VOL. 36, NO. 21, 2002 / ENVIRONMENTAL SCIENCE & TECHNOLOGY,4625-4632

Introduction

Historically, controlling particulate emissions into the atmosphere has

emphasized reducing the mass of the discharged material. However, recent studies have shown that fine particles, defined as those less than 2.5 µm in diameter, have a greater impact on visibility, health, and water droplet nucleation than larger

particles. Moreover, the extended time fine particles spend in the atmosphere makes them difficult to control than larger particles. Accordingly, new particulate matter standards, based on an aerodynamic diameter below 2.5 µm were proposed

(1). Although fine particles do not significantly contribute to the mass base of an ESP’s outlet emission, they may become more important in light of new or future health regulations regarding PM2.5 aerosol. Consequently, with the adoption of these new standards, we are interested in the performance of control devices in the fine particle range.

Although it is not clear from the epidemiology standpoint whether it is the mass, number or even surface area of particles, which is the most important determinant of health impact, some toxicological studies showed that particles with diameter less than 100 nm (also referred to as ultrafine particles) exert a much stronger

physiological effect than the same mass of coarse particles (2 and 3).
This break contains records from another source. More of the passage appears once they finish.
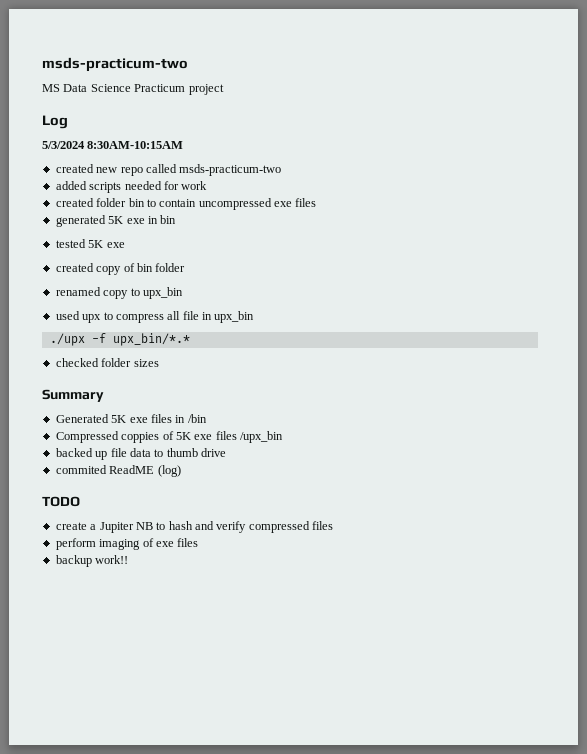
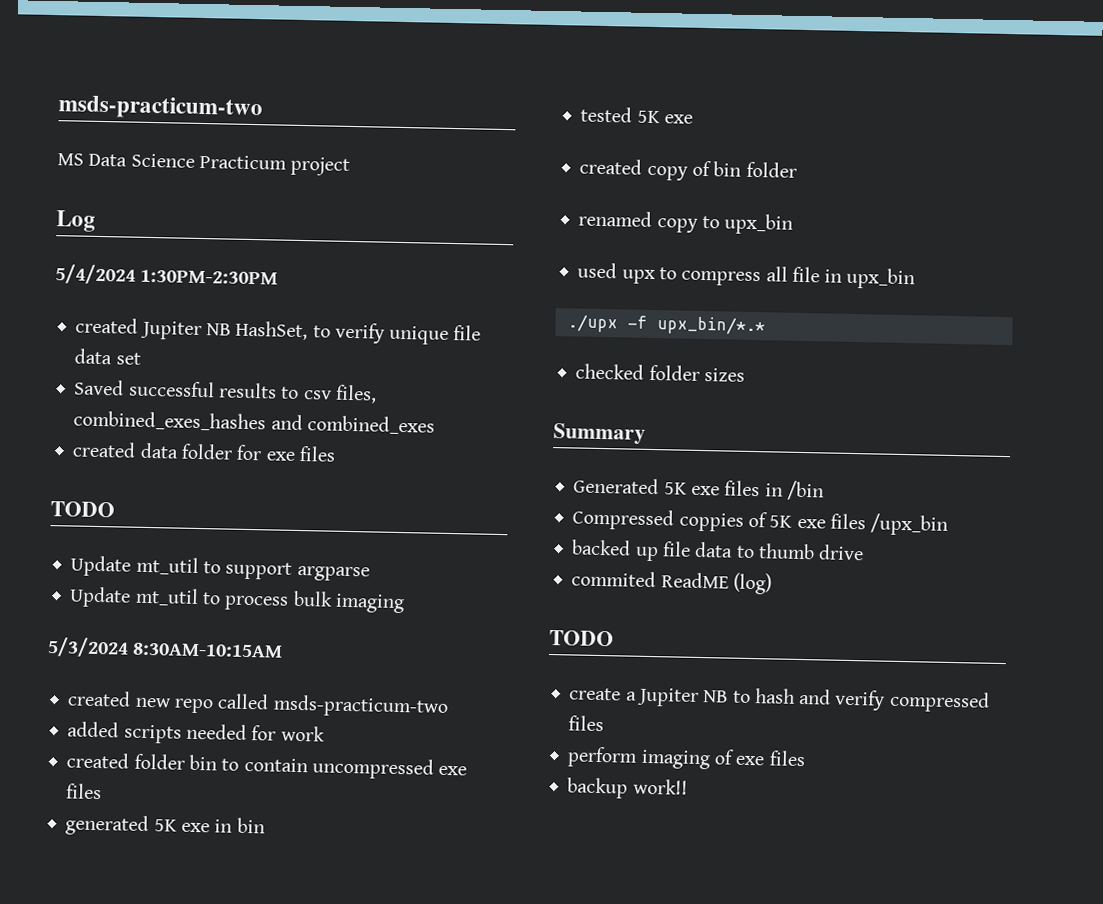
+ 5/4/2024 1:30PM-2:30PM
+ created Jupiter NB HashSet, to verify unique file data set
+ Saved successful results to csv files, combined_exes_hashes and combined_exes
+ created data folder for exe files
+ TODO
+ Update mt_util to support argparse
+ Update mt_util to process bulk imaging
In theory therefore, if the ultrafine aerosol hypothesis is correct, the use of mass, which is dominated by larger particles, may in some circumstances seriously misrepresent the toxicity of the pollutant. It is thus desirable to investigate the capacities of

conventional air pollution control equipments for collecting ultrafine particles. In many industries, electrostatic precipitators (ESPs) are widely used as

economical and efficient air pollution control devices. Although they often demand the highest capital investment of all comparable methods for removing pollutants from effluent gas streams, low operating and maintenance costs, high collection efficiencies, and the ability to withstand severe operating conditions, make electrostatic precipitators ideally suited for application to a variety of industrial pollution problems.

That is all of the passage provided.